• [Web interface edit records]
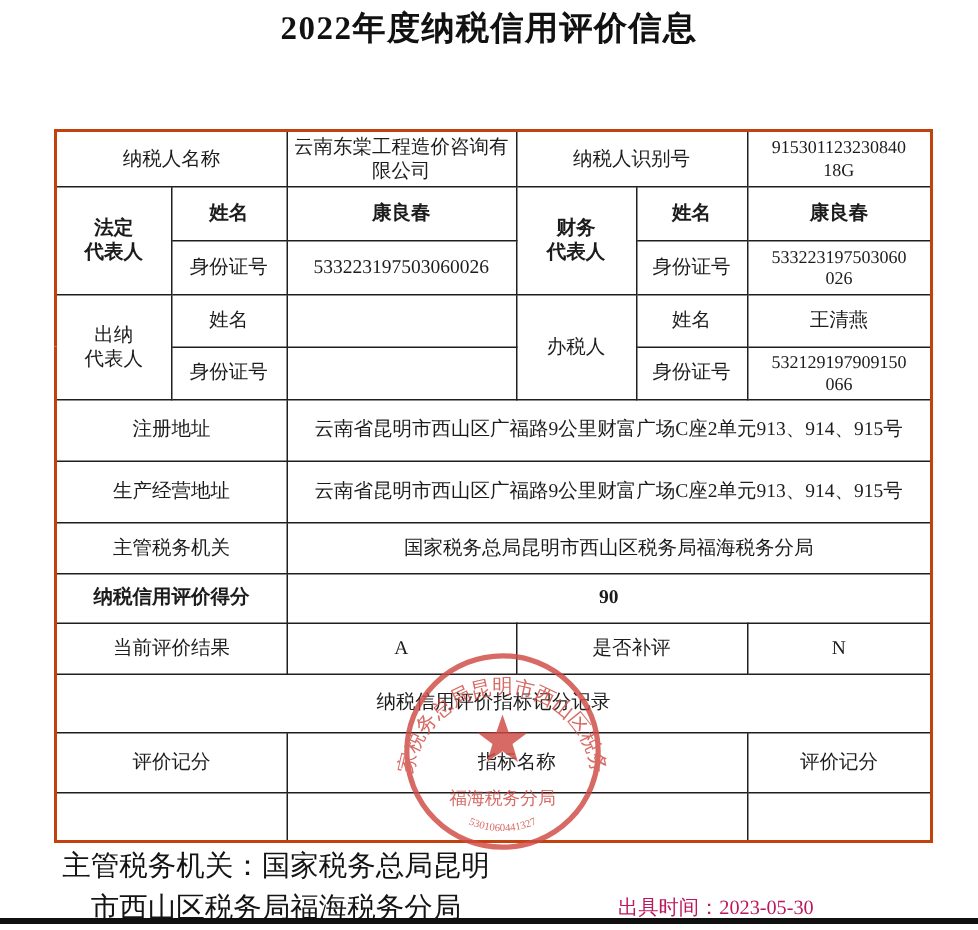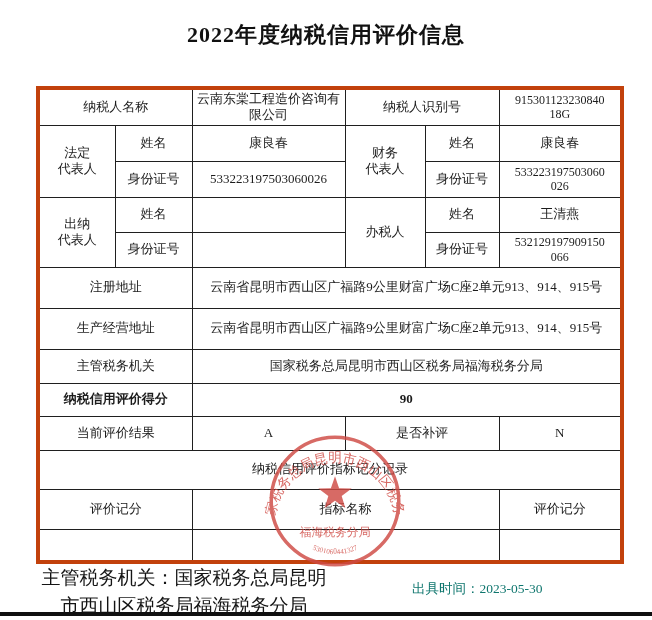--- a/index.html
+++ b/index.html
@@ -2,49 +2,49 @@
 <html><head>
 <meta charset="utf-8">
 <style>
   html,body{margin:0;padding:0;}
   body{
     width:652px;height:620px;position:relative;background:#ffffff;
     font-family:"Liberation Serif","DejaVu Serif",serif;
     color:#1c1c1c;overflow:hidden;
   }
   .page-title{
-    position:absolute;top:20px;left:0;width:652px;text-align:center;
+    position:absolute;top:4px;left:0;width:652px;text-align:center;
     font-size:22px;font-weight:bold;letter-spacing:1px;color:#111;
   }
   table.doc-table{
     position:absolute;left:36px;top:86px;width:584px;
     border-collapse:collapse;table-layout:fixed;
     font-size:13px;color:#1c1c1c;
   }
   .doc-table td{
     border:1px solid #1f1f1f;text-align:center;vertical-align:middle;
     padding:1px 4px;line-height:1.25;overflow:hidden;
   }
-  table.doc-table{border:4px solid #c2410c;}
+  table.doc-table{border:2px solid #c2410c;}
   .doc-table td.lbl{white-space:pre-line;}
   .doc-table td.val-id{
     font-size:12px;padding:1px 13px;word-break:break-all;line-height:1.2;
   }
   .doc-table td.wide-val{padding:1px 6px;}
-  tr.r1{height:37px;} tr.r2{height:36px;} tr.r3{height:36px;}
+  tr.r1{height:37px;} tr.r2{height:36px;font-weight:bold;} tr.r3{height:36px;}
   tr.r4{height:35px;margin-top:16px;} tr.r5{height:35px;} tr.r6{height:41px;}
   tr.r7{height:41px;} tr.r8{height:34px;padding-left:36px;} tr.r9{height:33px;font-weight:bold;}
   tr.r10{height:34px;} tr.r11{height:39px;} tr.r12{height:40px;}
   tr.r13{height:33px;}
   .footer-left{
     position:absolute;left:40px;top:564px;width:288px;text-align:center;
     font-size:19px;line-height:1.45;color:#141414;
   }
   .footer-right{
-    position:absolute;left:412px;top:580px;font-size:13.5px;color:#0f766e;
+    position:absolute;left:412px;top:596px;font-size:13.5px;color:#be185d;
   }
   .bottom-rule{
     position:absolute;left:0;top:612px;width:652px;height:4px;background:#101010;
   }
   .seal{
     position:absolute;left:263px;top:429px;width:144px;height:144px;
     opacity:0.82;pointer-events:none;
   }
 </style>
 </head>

• [Task objective] The answer must consist of every line above that contains the word "text".

• [Answer box]
-    position:absolute;top:20px;left:0;width:652px;text-align:center;
+    position:absolute;top:4px;left:0;width:652px;text-align:center;
     border:1px solid #1f1f1f;text-align:center;vertical-align:middle;
     position:absolute;left:40px;top:564px;width:288px;text-align:center;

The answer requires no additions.